**What you have to do**.
Copy out every line of the data that has the word "output" somewhere in it.

Exercise input: Begin

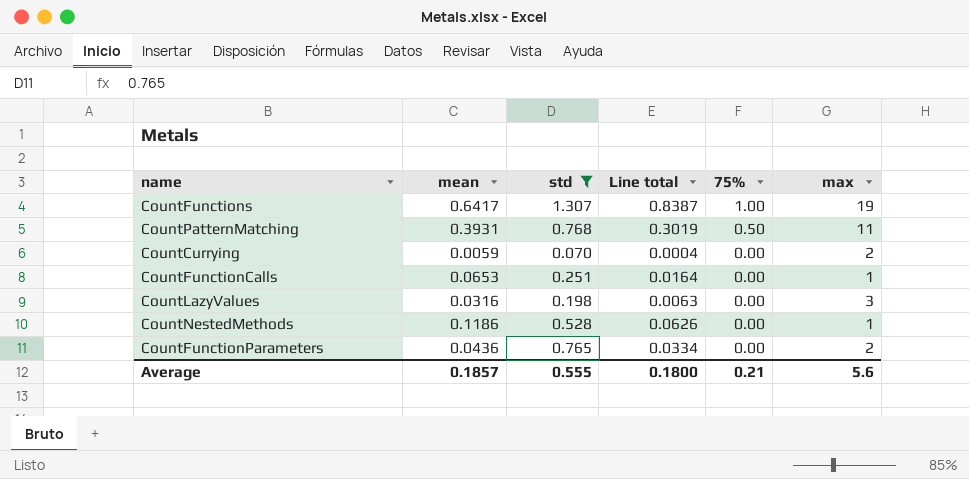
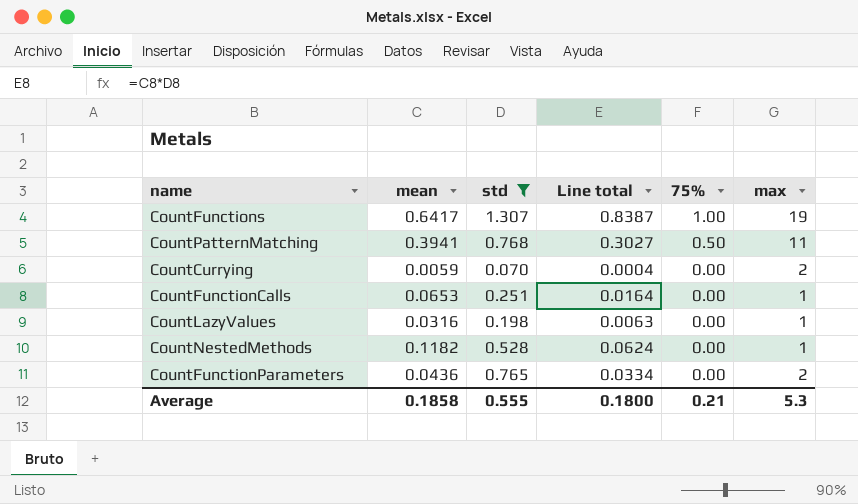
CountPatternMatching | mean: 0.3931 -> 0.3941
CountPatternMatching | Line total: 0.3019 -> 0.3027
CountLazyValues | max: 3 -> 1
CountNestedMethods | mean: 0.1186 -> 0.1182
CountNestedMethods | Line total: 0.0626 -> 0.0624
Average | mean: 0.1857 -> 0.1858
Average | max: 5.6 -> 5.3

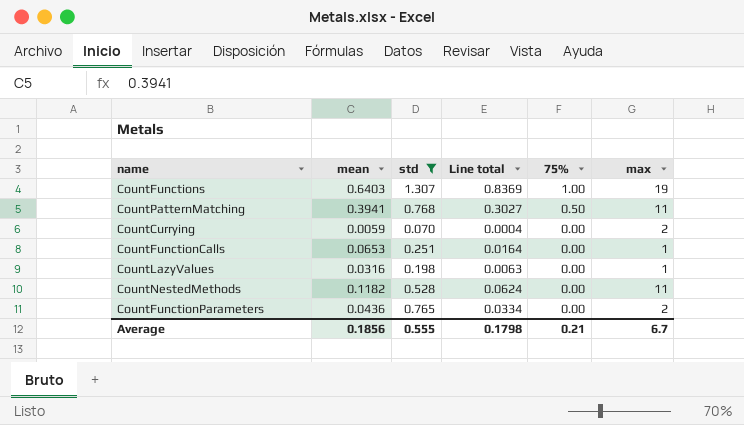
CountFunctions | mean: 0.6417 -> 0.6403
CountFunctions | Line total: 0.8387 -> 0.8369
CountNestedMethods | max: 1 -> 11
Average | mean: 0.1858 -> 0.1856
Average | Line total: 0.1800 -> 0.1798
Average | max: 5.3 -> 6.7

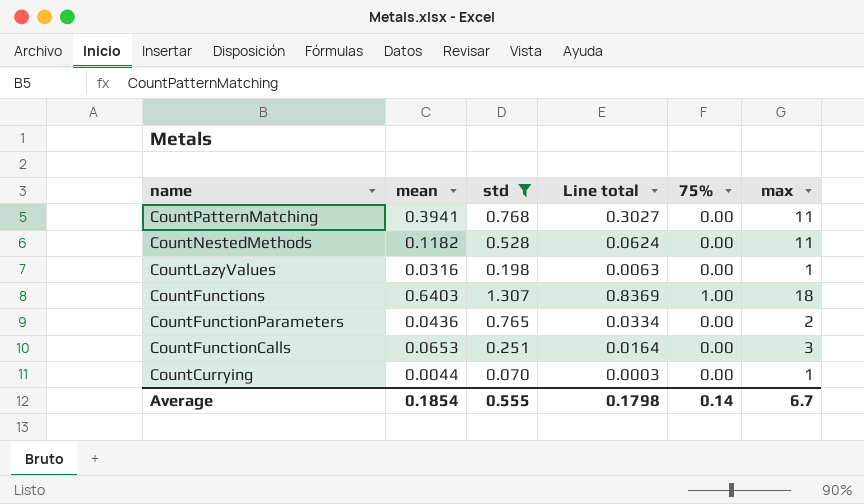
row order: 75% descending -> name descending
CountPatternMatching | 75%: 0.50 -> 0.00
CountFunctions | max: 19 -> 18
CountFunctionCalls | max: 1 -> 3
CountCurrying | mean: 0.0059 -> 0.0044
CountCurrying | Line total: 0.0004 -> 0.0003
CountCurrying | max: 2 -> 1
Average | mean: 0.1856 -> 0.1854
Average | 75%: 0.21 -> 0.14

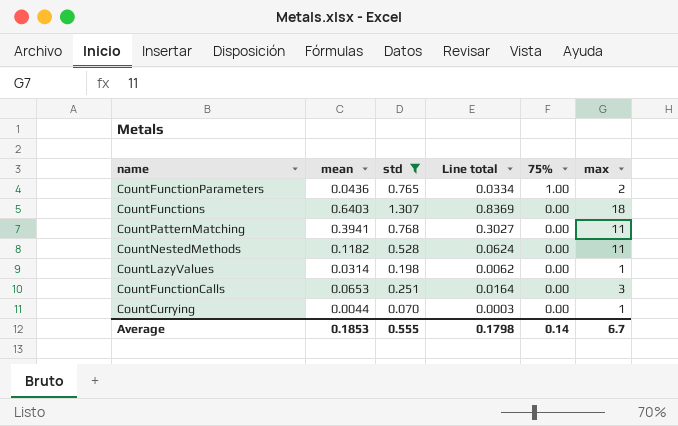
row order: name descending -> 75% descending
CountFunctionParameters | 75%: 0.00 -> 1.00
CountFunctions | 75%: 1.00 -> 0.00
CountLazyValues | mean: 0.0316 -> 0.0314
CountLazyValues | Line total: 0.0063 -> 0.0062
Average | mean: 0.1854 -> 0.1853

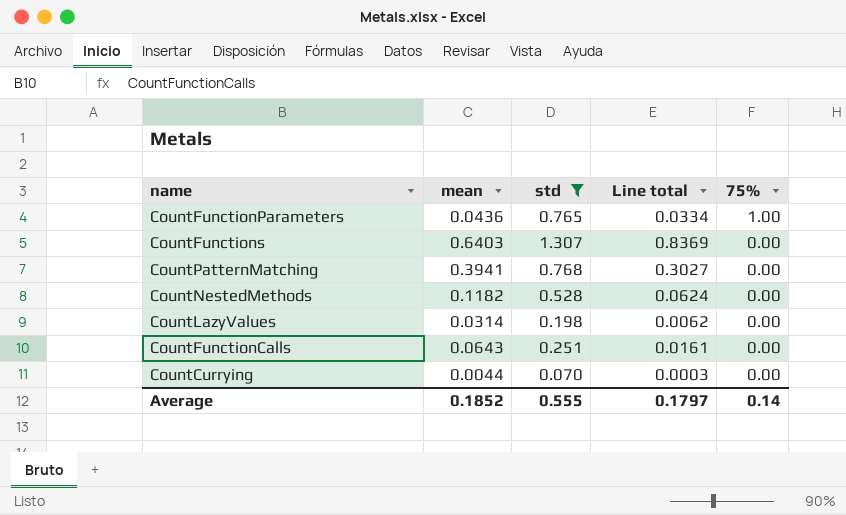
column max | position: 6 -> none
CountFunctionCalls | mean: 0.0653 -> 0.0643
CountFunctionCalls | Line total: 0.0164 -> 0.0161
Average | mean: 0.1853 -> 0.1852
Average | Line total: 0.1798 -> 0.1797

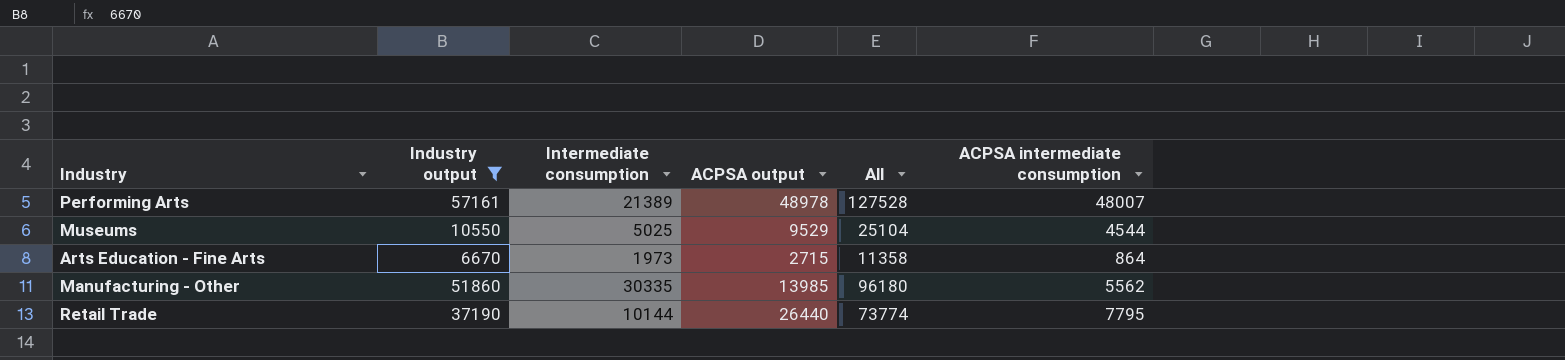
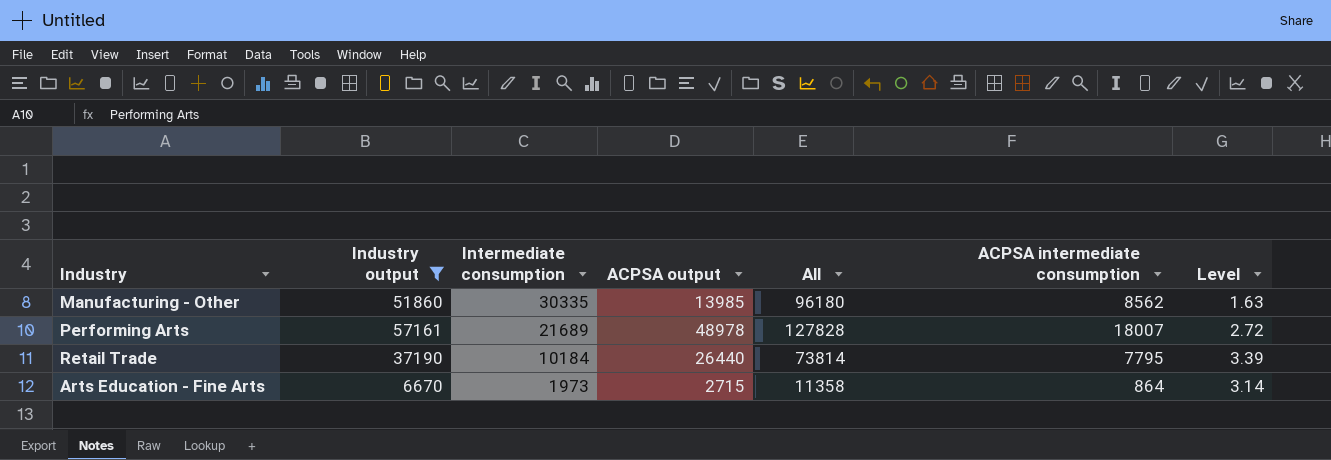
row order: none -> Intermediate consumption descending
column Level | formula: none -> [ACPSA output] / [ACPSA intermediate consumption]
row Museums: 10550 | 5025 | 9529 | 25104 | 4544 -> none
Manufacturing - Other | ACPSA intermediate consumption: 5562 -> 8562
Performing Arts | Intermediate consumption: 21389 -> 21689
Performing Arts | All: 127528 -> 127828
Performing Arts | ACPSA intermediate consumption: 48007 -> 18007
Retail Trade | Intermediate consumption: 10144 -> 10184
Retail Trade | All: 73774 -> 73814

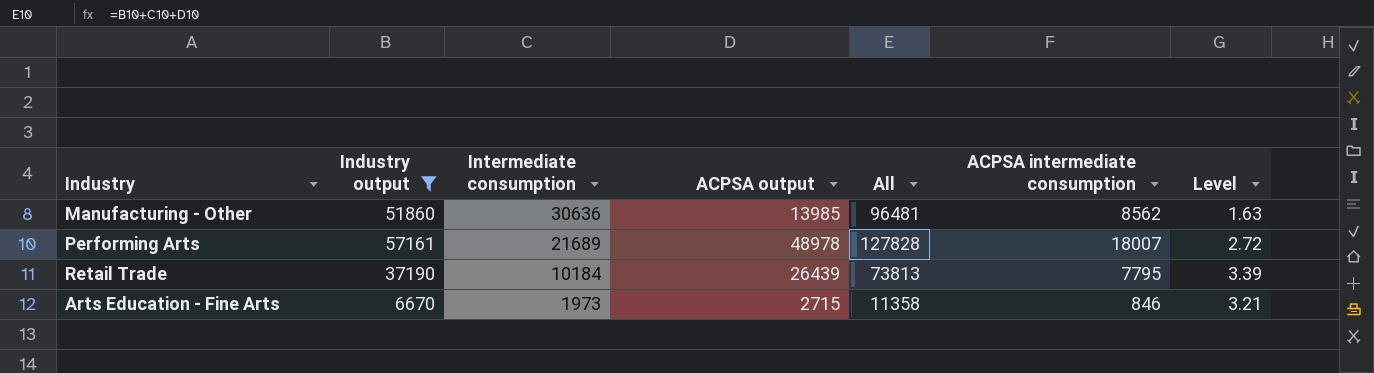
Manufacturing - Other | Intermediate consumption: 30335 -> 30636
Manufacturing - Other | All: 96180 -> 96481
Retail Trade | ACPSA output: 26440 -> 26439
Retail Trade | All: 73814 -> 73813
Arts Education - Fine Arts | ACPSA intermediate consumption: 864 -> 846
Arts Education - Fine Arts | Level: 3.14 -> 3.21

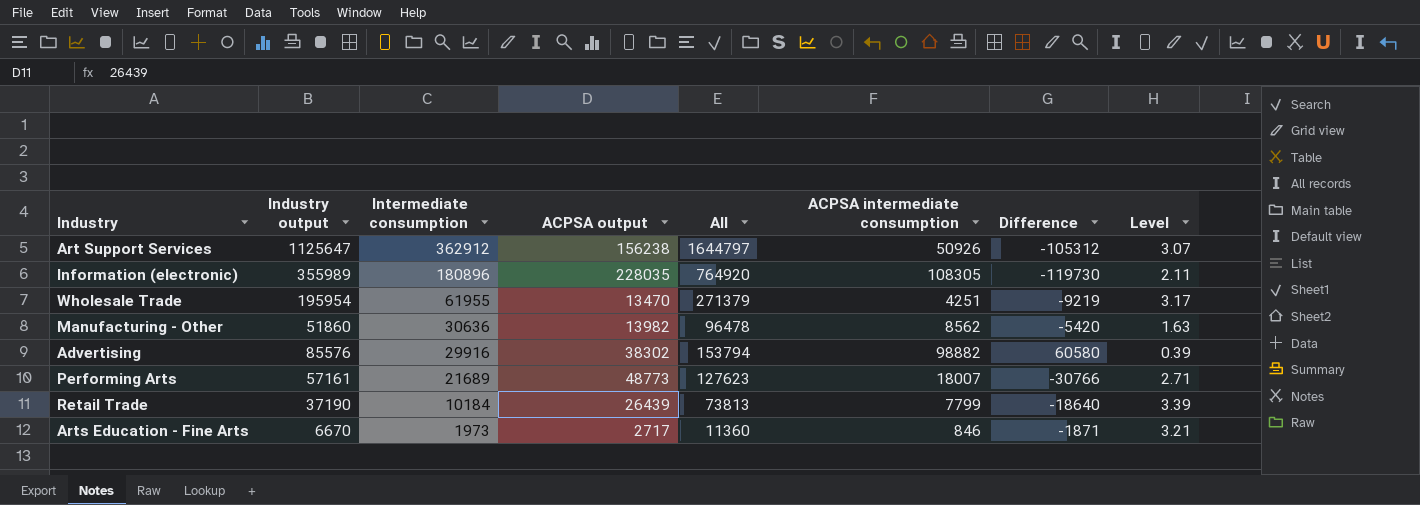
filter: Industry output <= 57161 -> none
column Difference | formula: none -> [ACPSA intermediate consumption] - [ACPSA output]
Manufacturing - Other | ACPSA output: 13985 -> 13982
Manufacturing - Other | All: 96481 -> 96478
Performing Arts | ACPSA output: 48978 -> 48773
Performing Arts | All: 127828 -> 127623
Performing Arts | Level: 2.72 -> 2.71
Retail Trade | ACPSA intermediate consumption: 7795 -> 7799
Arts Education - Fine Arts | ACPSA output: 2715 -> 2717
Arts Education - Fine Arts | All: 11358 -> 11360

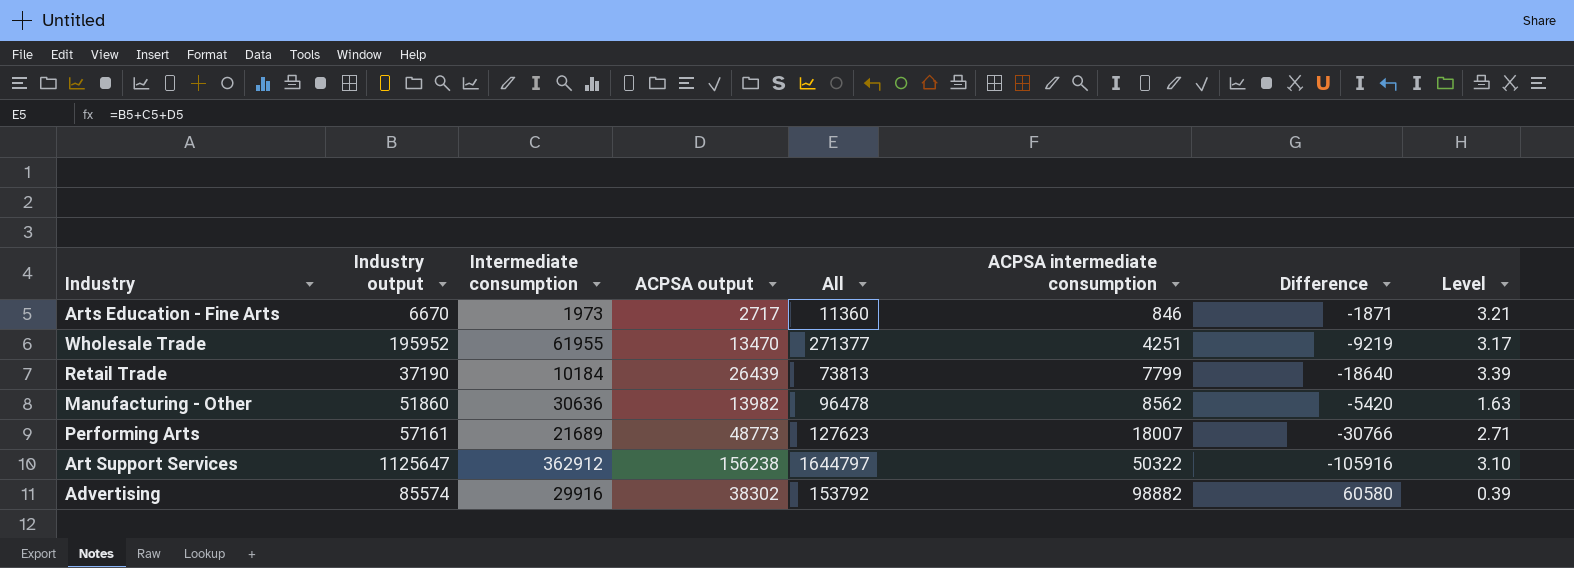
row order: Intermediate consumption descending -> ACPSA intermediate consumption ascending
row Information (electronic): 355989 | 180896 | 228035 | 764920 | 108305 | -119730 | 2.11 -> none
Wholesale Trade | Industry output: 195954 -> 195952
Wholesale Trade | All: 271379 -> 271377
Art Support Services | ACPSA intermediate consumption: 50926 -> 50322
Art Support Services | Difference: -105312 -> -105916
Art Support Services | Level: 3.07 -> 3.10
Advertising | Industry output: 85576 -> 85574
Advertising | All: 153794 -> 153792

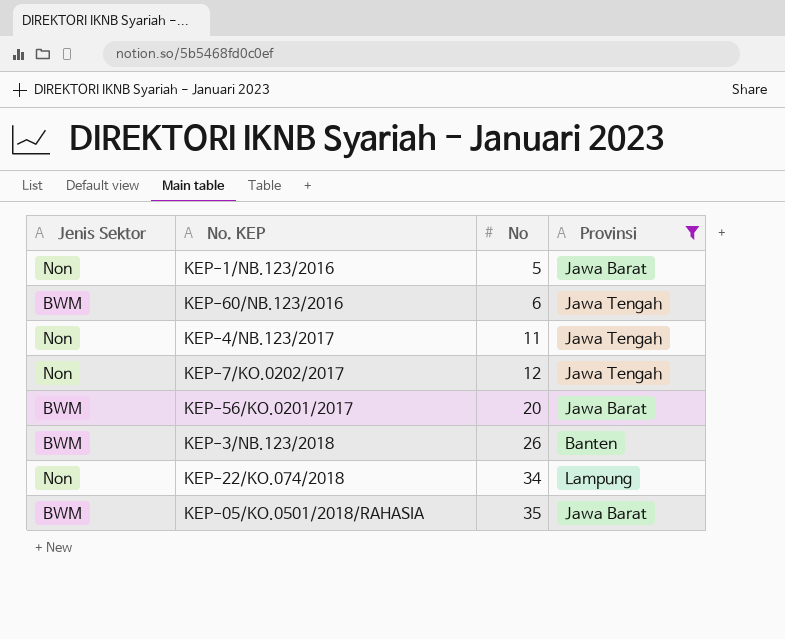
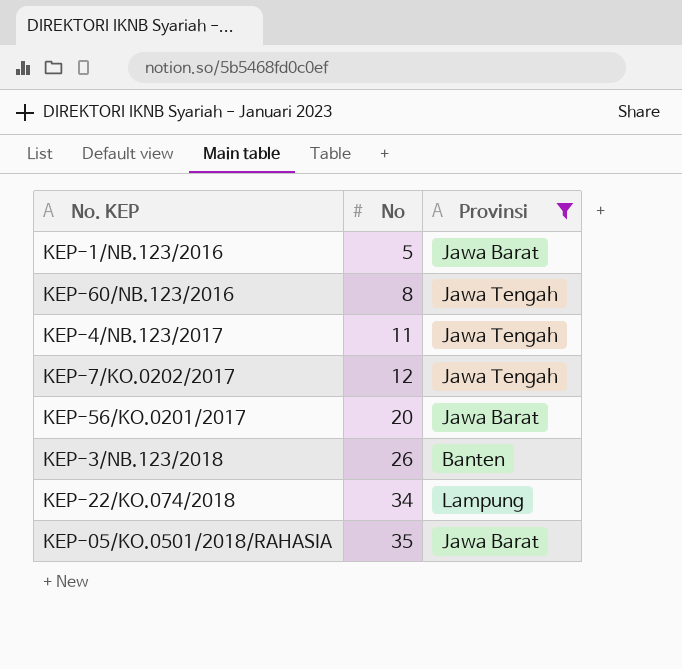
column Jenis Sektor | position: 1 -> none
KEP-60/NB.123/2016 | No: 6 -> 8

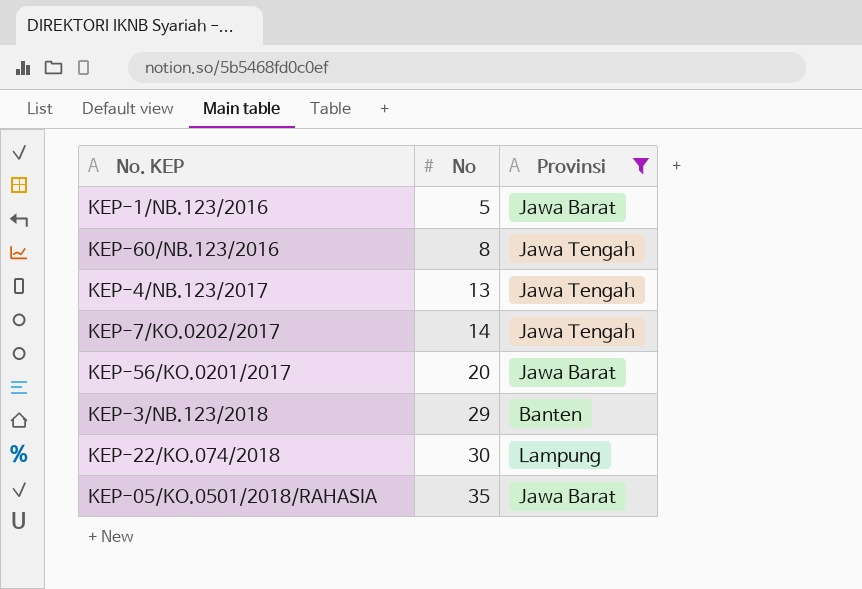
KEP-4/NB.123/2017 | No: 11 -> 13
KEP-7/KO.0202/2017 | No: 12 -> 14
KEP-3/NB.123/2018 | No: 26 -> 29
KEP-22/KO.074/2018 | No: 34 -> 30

Exercise input: End

**Written response**.
column Level | formula: none -> [ACPSA output] / [ACPSA intermediate consumption]
Retail Trade | ACPSA output: 26440 -> 26439
filter: Industry output <= 57161 -> none
column Difference | formula: none -> [ACPSA intermediate consumption] - [ACPSA output]
Manufacturing - Other | ACPSA output: 13985 -> 13982
Performing Arts | ACPSA output: 48978 -> 48773
Arts Education - Fine Arts | ACPSA output: 2715 -> 2717
Wholesale Trade | Industry output: 195954 -> 195952
Advertising | Industry output: 85576 -> 85574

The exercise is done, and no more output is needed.